Product version: 11.1

Last modified: 10 February 2026

Problem

Email OAuth 2.0 authentication cannot be completed on headless or non-GUI installations of NAKIVO Backup & Replication, such as NAS devices, virtual appliances, or Linux servers without a graphical interface.

During Email OAuth configuration (for example, Google OAuth), the authorization flow requires opening a browser-based URL. On headless systems, this is not possible, which prevents users from completing authentication and blocks integration with OAuth-based services.

Background

Email OAuth 2.0 authentication in NAKIVO Backup & Replication relies on a browser-based authorization step.

This step requires access to a graphical environment to open the authorization URL and complete user consent.

Headless environments (NAS devices, NAKIVO Virtual Appliance, Linux servers without GUI) do not support opening a browser locally. As a result:

The OAuth authorization URL cannot be accessed directly.
The authentication flow cannot be completed on the target system.

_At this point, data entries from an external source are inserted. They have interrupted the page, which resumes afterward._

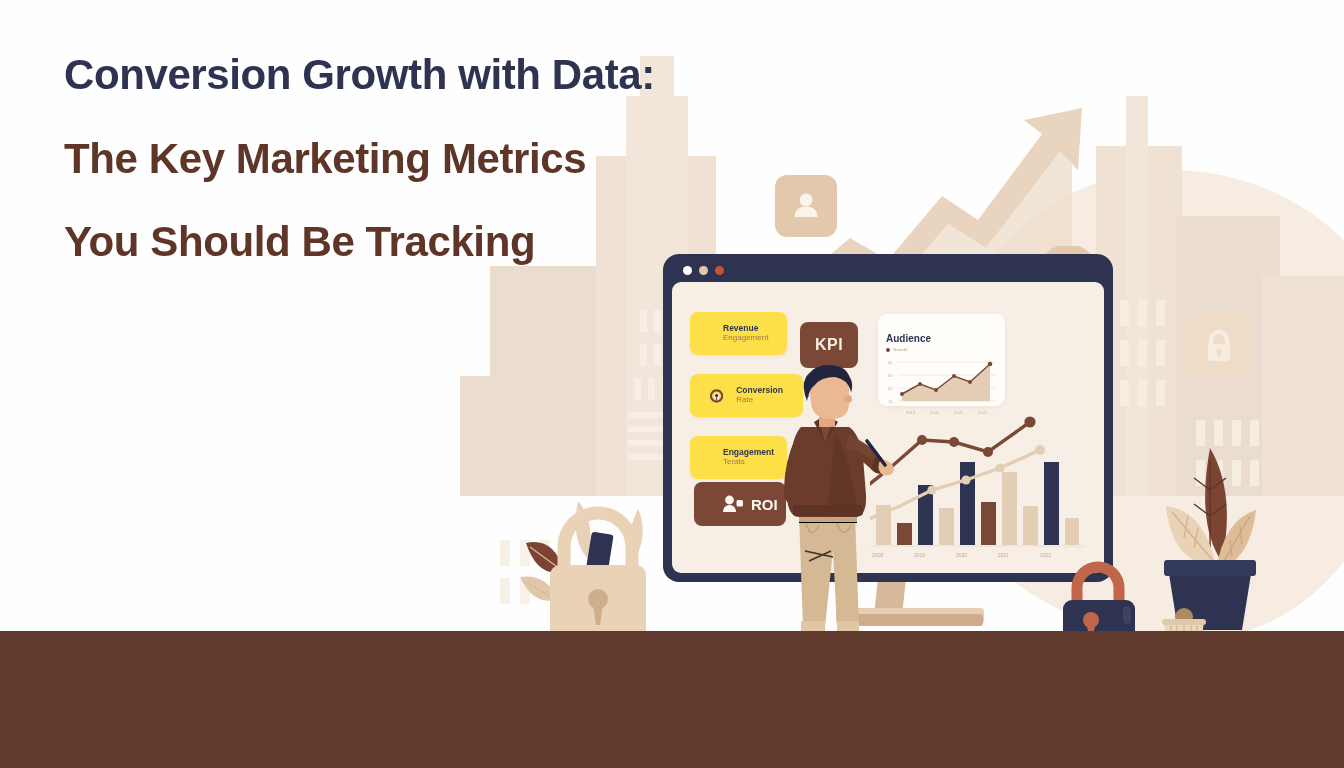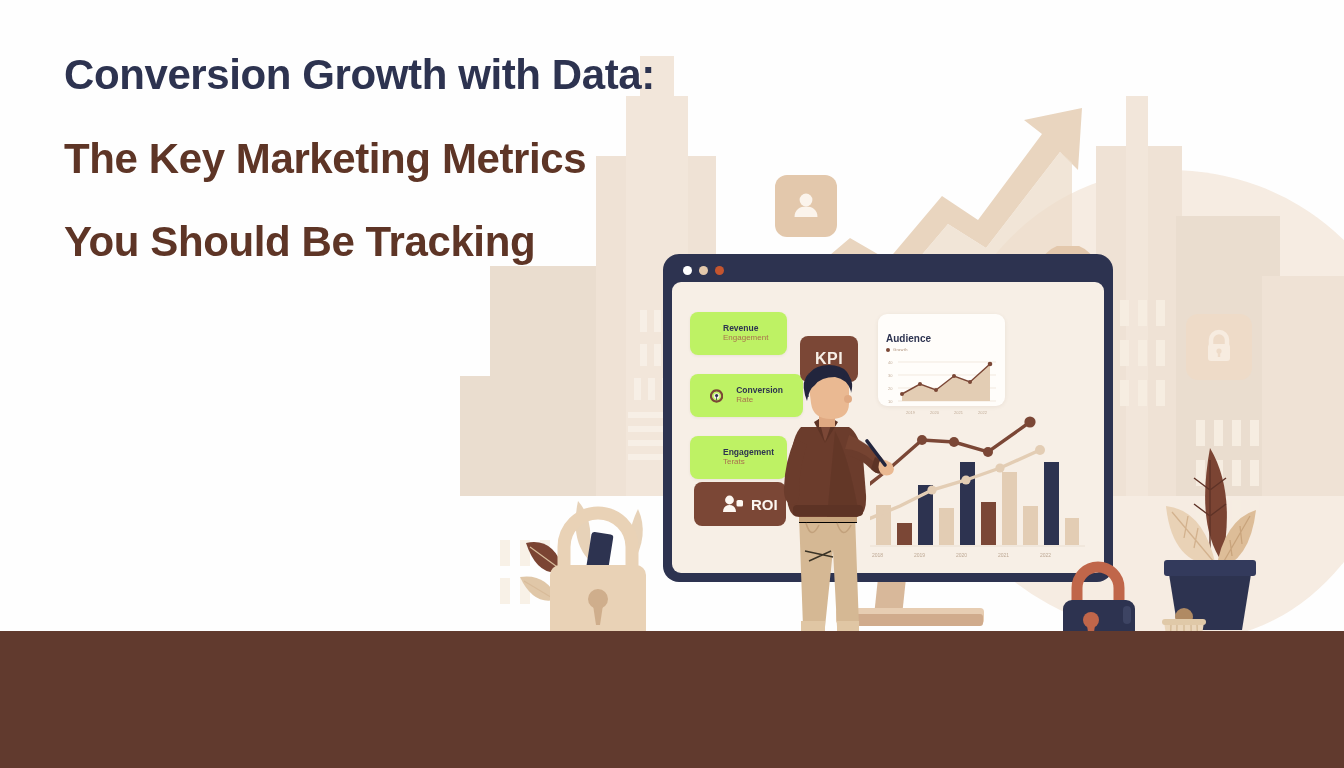--- a/index.html
+++ b/index.html
@@ -58,33 +58,33 @@
     position:absolute; left:836px; top:608px; width:148px; height:16px;
     background:#e7cdb2; border-radius:4px;
   }
   .monitor-base-shadow {
     position:absolute; left:855px; top:614px; width:128px; height:12px;
     background:#d0ab8c; border-radius:3px;
   }
 
   
   .mcard {
-    position:absolute; background:#bef264; border-radius:8px;
+    position:absolute; background:#fde047; border-radius:8px;
     display:flex; align-items:center; gap:13px; padding:6px 20px;
     box-shadow:0 1px 3px rgba(90,60,40,.07);
   }
   .mcard .txt { display:flex; flex-direction:column; line-height:1.12; }
   .mcard .t1 { font-size:8.5px; font-weight:bold; color:#2d3350; }
   .mcard .t2 { font-size:8px; color:#a9714e; }
 
   .kpi-box {
     position:absolute; left:128px; top:40px; width:58px; height:46px;
     background:#7b4736; border-radius:8px;
     display:flex; align-items:center; justify-content:center;
-    color:#f7efe6; font-size:16px; font-weight:bold; letter-spacing:.5px;margin-top:14px;
+    color:#f7efe6; font-size:16px; font-weight:bold; letter-spacing:.5px;
   }
   .roi-btn {
     position:absolute; left:22px; top:200px; width:92px; height:44px;
     background:#7b4736; border-radius:8px;
     display:flex; align-items:center; gap:7px; padding-left:28px;
     color:#fdf7f1; font-size:15px; font-weight:bold;
   }
 
   
   .aud-panel {

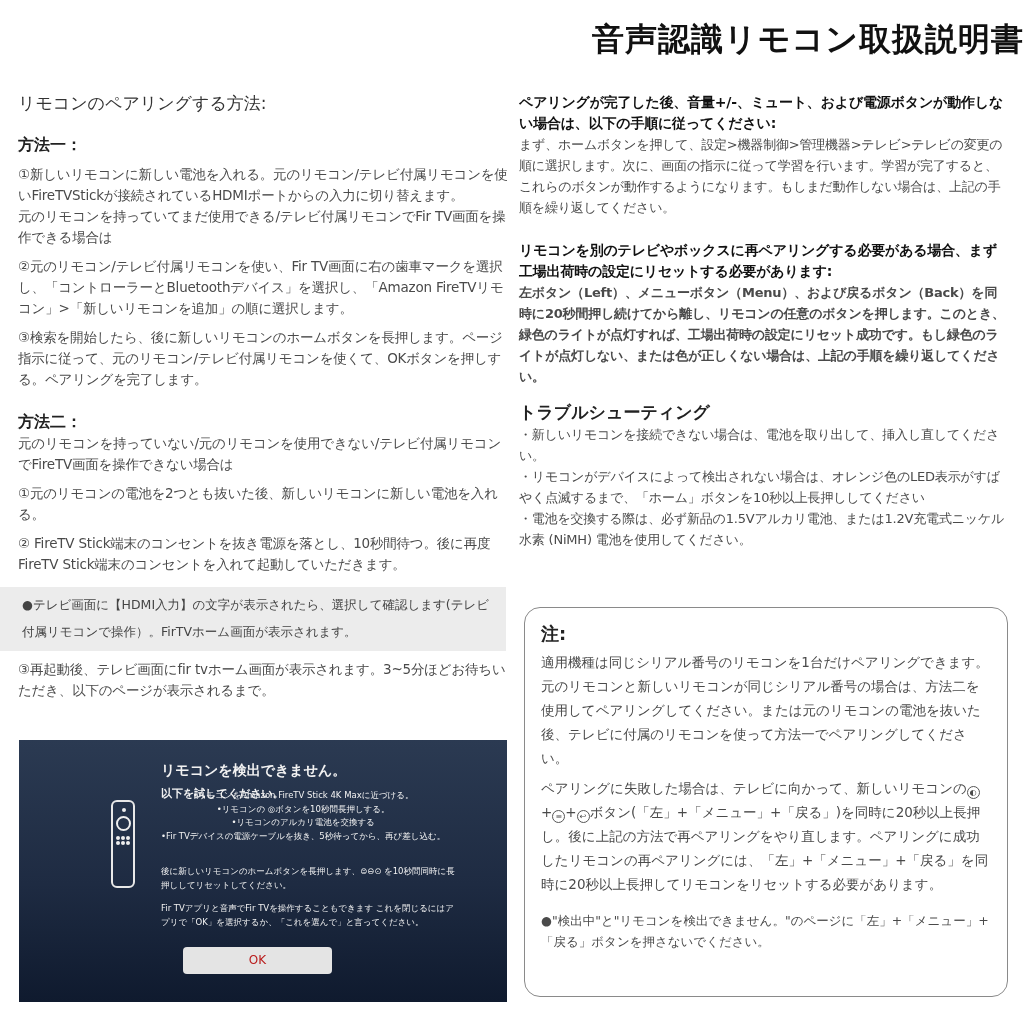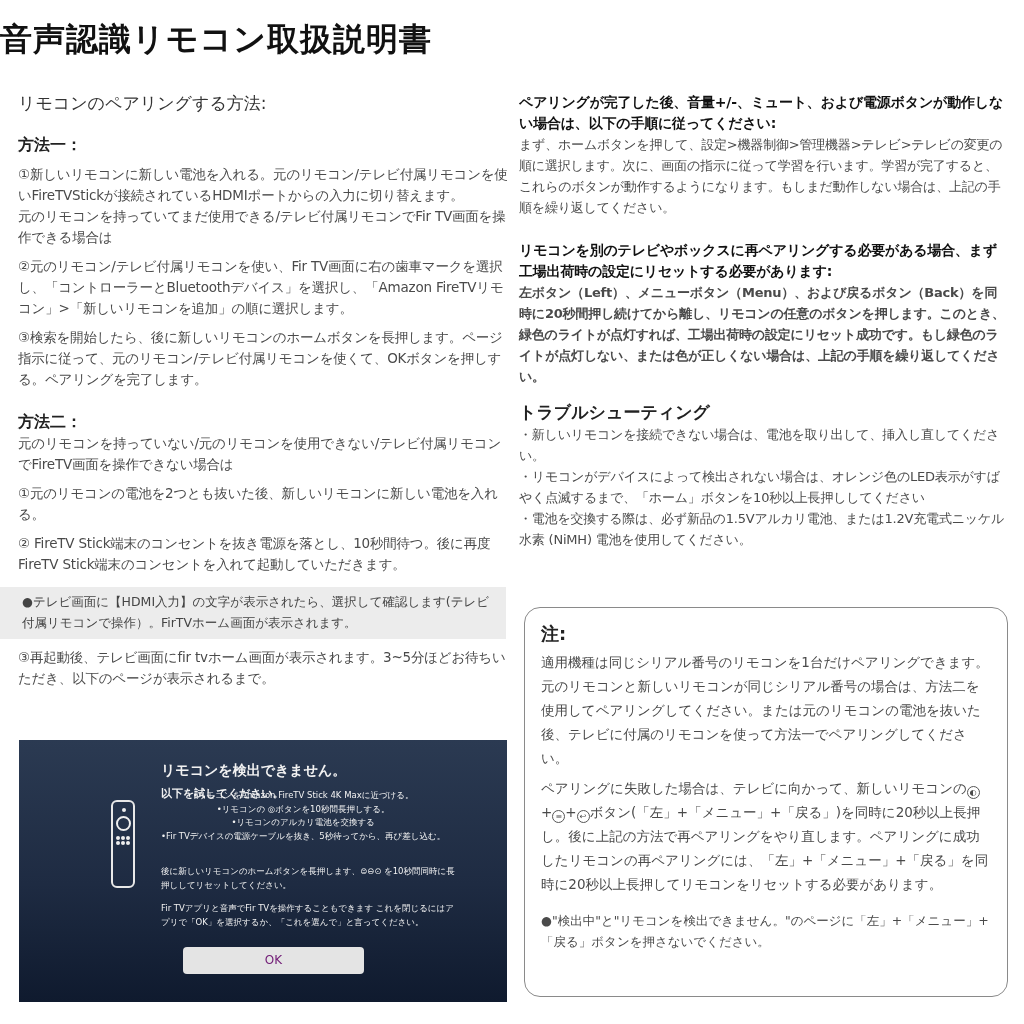--- a/index.html
+++ b/index.html
@@ -1,39 +1,39 @@
 <!DOCTYPE html>
 <html><head>
 <meta charset="utf-8">
 <style>
   * { box-sizing: border-box; margin: 0; padding: 0; }
   html, body { width: 1024px; height: 1024px; background: #ffffff; overflow: hidden; }
   body { font-family: "DejaVu Sans", "Liberation Sans", sans-serif; color: #3a3a3a; position: relative; }
-  .title { position: absolute; top: 18px; left: 0; width: 1024px; text-align: left; font-size: 32px; font-weight: bold; color: #111; letter-spacing: 1px; }
+  .title { position: absolute; top: 18px; left: 0; width: 1024px; text-align: right; font-size: 32px; font-weight: bold; color: #111; letter-spacing: 1px; }
   .col-left { position: absolute; left: 18px; top: 92px; width: 490px; }
   .col-right { position: absolute; left: 519px; top: 84px; width: 490px; }
   .p { font-size: 13.5px; line-height: 21px; color: #4a4a4a; letter-spacing: -0.2px; }
   .h-main { font-size: 17px; color: #333; }
   .h-method { font-size: 16px; font-weight: bold; color: #222; margin-top: 20px; }
   .gap6 { margin-top: 8px; }
   .gap20 { margin-top: 22px; }
-  .grey-note { background: #ececec; margin-left: -18px; padding: 4px 6px 6px 22px; width: 506px; font-size: 12.5px; line-height: 21px; color: #444; margin-top: 12px; }
+  .grey-note { background: #ececec; margin-left: -18px; padding: 4px 6px 6px 22px; width: 506px; font-size: 12.5px; line-height: 27px; color: #444; margin-top: 12px; }
   .tv { position: absolute; left: 19px; top: 740px; width: 488px; height: 262px; background: linear-gradient(#2b3a52 0%, #1e2b42 55%, #0f1a2e 100%); color: #f2f2f2; }
   .tv .remote { position: absolute; left: 92px; top: 60px; width: 24px; height: 88px; border: 2px solid #e8e8e8; border-radius: 6px; }
   .tv .remote .dot { position: absolute; left: 9px; top: 6px; width: 4px; height: 4px; background: #eee; border-radius: 50%; }
   .tv .remote .ring { position: absolute; left: 3px; top: 14px; width: 15px; height: 15px; border: 2px solid #eee; border-radius: 50%; }
   .tv .remote .grid { position: absolute; left: 3px; top: 34px; width: 16px; display: flex; flex-wrap: wrap; gap: 1px; }
   .tv .remote .grid span { width: 4px; height: 4px; background: #eee; border-radius: 50%; }
   .tv .t-head { position: absolute; left: 142px; top: 22px; font-size: 14px; font-weight: bold; }
   .tv .t-sub { position: absolute; left: 142px; top: 46px; font-size: 11px; font-weight: bold; }
   .tv .t-list { position: absolute; left: 142px; top: 49px; font-size: 8.5px; line-height: 13.5px; text-align: center; }
   .tv .t-p1 { position: absolute; left: 142px; top: 125px; font-size: 8.5px; line-height: 13.5px; width: 300px; }
   .tv .t-p2 { position: absolute; left: 142px: top: 162px; }
   .tv .t-p2 { position: absolute; left: 142px; top: 162px; font-size: 8.5px; line-height: 13.5px; width: 300px; }
-  .tv .ok { position: absolute; left: 164px; top: 207px; width: 181px; height: 27px; background: #e4e4e4; border-radius: 4px; color: #701a75; font-size: 12px; text-align: center; line-height: 27px; }
+  .tv .ok { position: absolute; left: 164px; top: 207px; width: 149px; height: 27px; background: #e4e4e4; border-radius: 4px; color: #b91c1c; font-size: 12px; text-align: center; line-height: 27px; }
   .bold-h { font-size: 14px; font-weight: bold; color: #111; line-height: 21px; letter-spacing: -0.2px; }
   .trouble-h { font-size: 17px; font-weight: bold; color: #222; margin-top: 6px; }
   .note-box { position: absolute; left: 524px; top: 607px; width: 484px; height: 390px; border: 1.5px solid #8a8a8a; border-radius: 16px; padding: 14px 16px 10px 16px; }
   .note-box .nh { font-size: 18px; font-weight: bold; color: #222; margin-bottom: 4px; }
   .note-box .np { font-size: 13.5px; line-height: 24px; color: #4a4a4a; }
   .note-box .nb { font-size: 12.5px; line-height: 21px; color: #4a4a4a; margin-top: 14px; }
   .icn { display: inline-block; width: 13px; height: 13px; border: 1px solid #555; border-radius: 50%; vertical-align: -2px; font-size: 8px; line-height: 11px; text-align: center; }
 </style>
 </head>
 <body>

At the moment, there is no dedicated mechanism to export and import OAuth tokens independently. The supported workaround is to transfer the authenticated configuration using a database export and import, as the OAuth token is stored within the product's configuration database.

Solution

To configure Email OAuth 2.0 on a headless or non-GUI system, use the following workaround based on database export and import.

Temporarily install NAKIVO Backup & Replication on a system with a graphical interface.
Complete Email OAuth 2.0 authentication on that system.
Export the product database.
Import the database into the headless installation.

Important

Importing the database overwrites the existing database on the target system.

This workaround transfers the entire product configuration, not only OAuth tokens.

Ensure that no critical configuration changes are made on the headless system before performing the import.